Gonçalves Dias pediu demissão do governo Lula em 19 de abril após a divulgação de imagens que colocavam em dúvida a atuação do GSI durante os ataques golpistas. Ele deve depor no Senado à CPI do 8 de janeiro nesta quinta-feira (31).

De forma geral, a Abin serve para fornecer informações estratégicas ao presidente da República e seus ministros.

A agência elaborou diversos relatórios sobre planos golpistas de apoiadores de Bolsonaro. Em dezembro, o órgão alertou sobre a presença de militares da reserva extremistas no acampamento montado em frente ao quartel-general do Exército, em Brasília.

O Sisbin é composto por 48 órgãos ?mais do que o dobro dos 22 integrantes de 2002, quando o sistema foi organizado. O plano da agência é reorganizar esse grupo, por exemplo, colocando como membro o órgão específico dentro de um ministério que trata de informações estratégicas, em vez de o gabinete do ministro.

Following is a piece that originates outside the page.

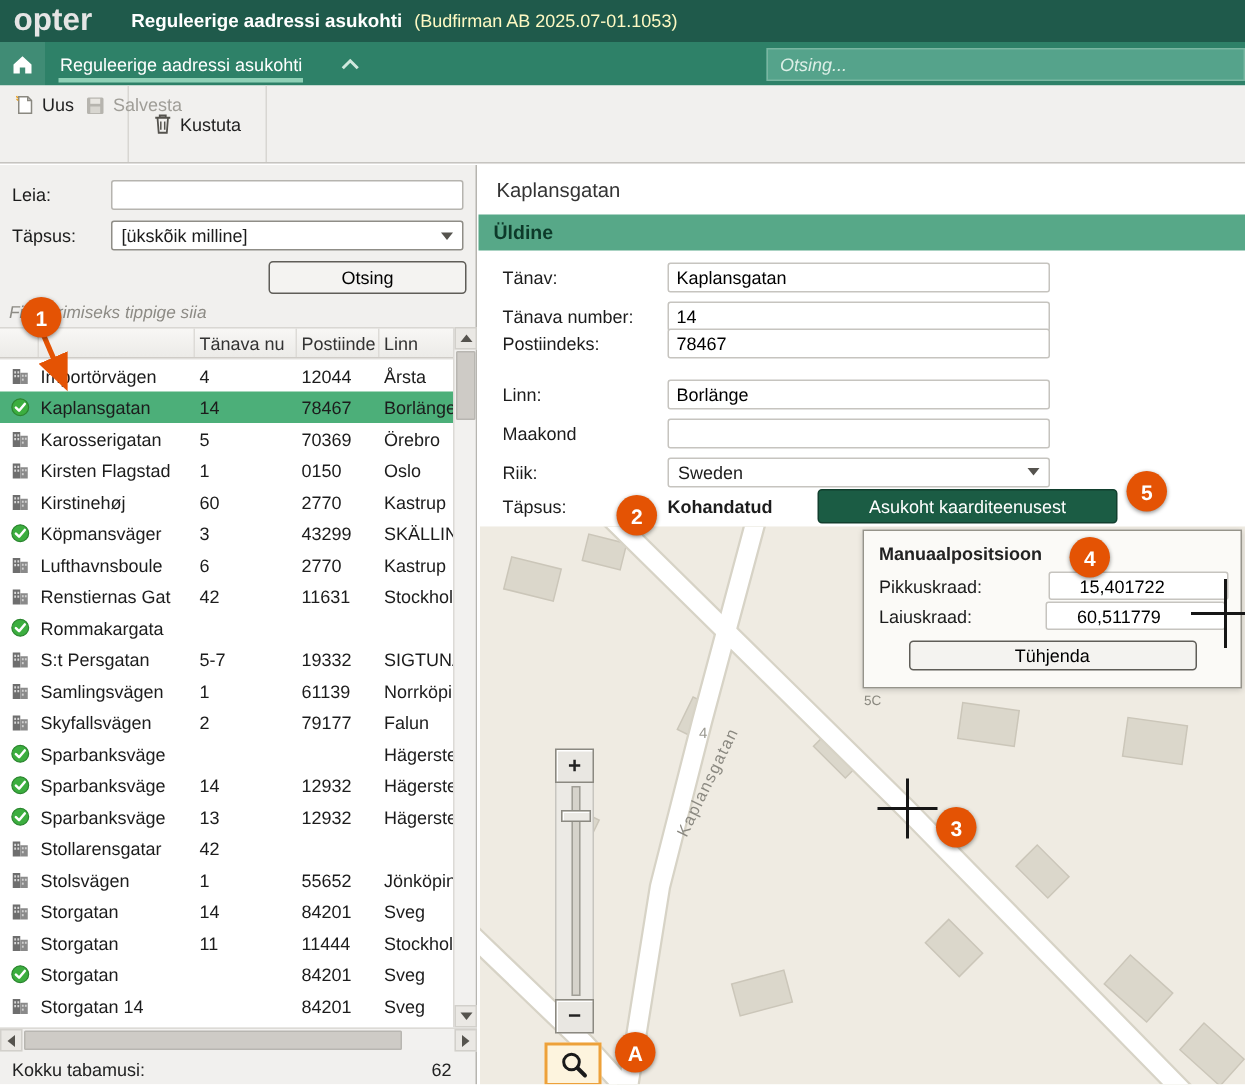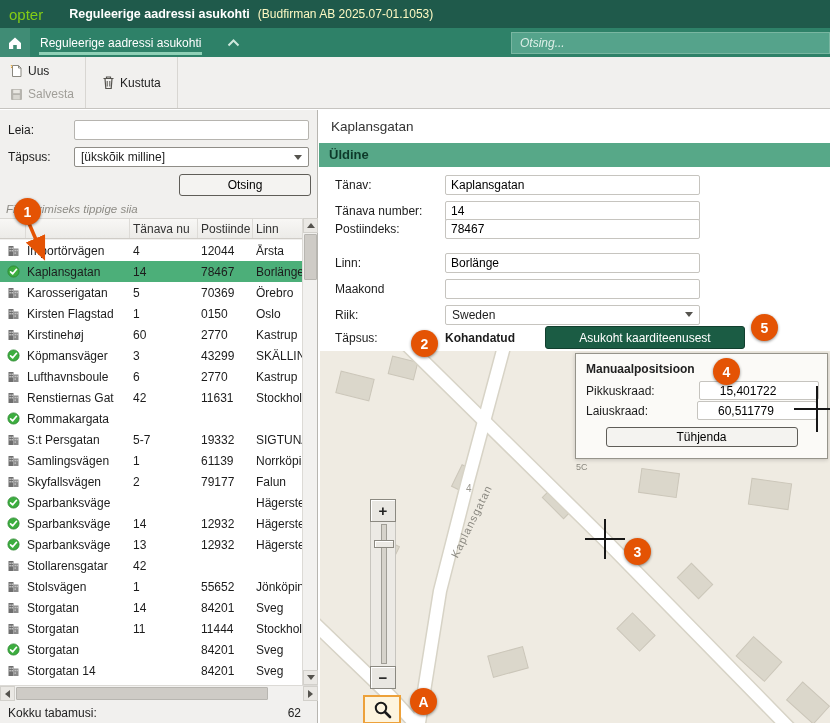"opter" .logo { color: #84cc16 -> #e5e5e5; font-size: 15px -> 21px; font-weight: normal -> bold }
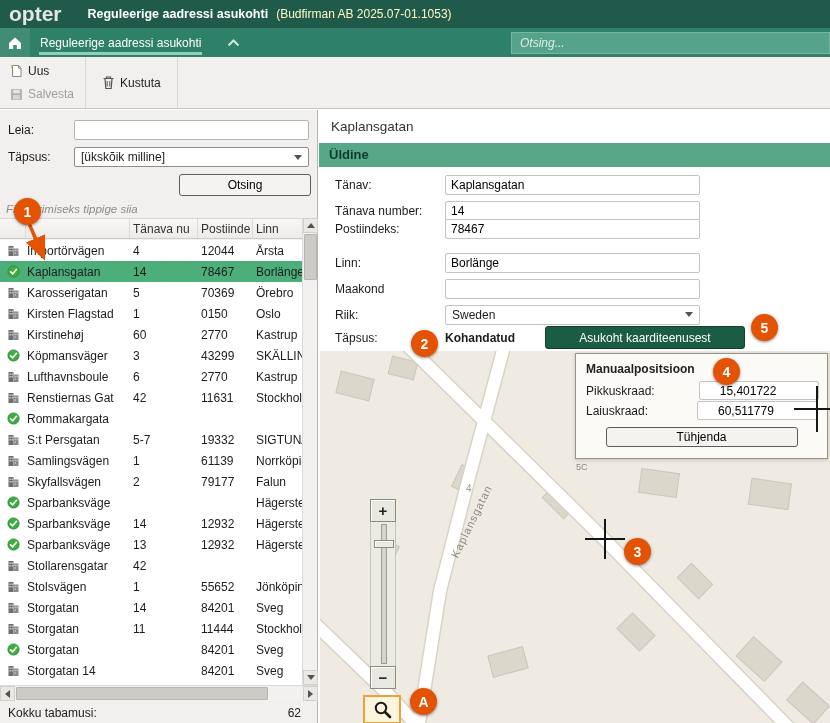"Uus" .tb-col { flex-direction: column -> row }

O presidente Lula indicou o delegado da PF Luiz Fernando Corrêa para o comando da Abin. O nome foi aprovado pela Comissão de Relações Exteriores do Senado em maio.

Corrêa foi diretor-geral da PF no segundo governo Lula. Ele assumiu o comando da instituição no final de 2007, quando a corporação passava por crises decorrentes das primeiras grandes operações realizadas no governo petista.

Durante a sabatina no Senado, o diretor da Abin apontou como essencial garantir a rastreabilidade dos trabalhos da agência.

"O principal, que queremos adicionar, é a rastreabilidade, ou seja, quando os senhores, como controladores externos nossos, pedirem um dado sobre uma operação ou um relatório produzido pela Abin, nós queremos ter condições de rastreabilidade, de retornar, de refazer a engenharia reversa e não deixar qualquer dúvida. Isso é um compromisso nosso", disse ele.